■ WORK ORDER:
Using the entries that follow, count the lines containing the word "span" and give that number by itself.

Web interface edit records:
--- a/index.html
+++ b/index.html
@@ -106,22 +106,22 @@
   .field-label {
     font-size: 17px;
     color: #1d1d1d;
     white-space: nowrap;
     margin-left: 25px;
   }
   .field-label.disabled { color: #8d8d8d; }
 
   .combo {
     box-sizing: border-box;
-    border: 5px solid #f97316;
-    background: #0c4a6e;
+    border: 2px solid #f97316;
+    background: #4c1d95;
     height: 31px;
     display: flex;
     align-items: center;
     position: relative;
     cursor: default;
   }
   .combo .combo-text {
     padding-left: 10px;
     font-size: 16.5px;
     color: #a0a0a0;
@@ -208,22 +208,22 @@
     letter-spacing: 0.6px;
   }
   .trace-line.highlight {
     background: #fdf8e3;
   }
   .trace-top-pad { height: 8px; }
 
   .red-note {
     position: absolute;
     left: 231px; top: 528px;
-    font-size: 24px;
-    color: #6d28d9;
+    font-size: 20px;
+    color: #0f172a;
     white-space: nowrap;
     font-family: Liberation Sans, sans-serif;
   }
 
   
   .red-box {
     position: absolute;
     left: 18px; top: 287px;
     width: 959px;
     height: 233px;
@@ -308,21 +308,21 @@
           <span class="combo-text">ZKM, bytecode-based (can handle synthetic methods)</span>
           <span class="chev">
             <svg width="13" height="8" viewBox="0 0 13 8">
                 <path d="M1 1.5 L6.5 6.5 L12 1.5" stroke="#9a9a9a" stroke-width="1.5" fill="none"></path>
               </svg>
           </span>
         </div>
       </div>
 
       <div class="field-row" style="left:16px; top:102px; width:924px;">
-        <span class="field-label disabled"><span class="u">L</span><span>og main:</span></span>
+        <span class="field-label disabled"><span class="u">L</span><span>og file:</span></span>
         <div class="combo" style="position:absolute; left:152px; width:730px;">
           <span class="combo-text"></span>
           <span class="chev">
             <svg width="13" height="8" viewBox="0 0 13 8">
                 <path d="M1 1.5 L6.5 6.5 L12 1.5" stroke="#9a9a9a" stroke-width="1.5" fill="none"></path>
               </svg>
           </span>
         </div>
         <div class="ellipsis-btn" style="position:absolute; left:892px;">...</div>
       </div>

■ EXERCISE OUTPUT:
8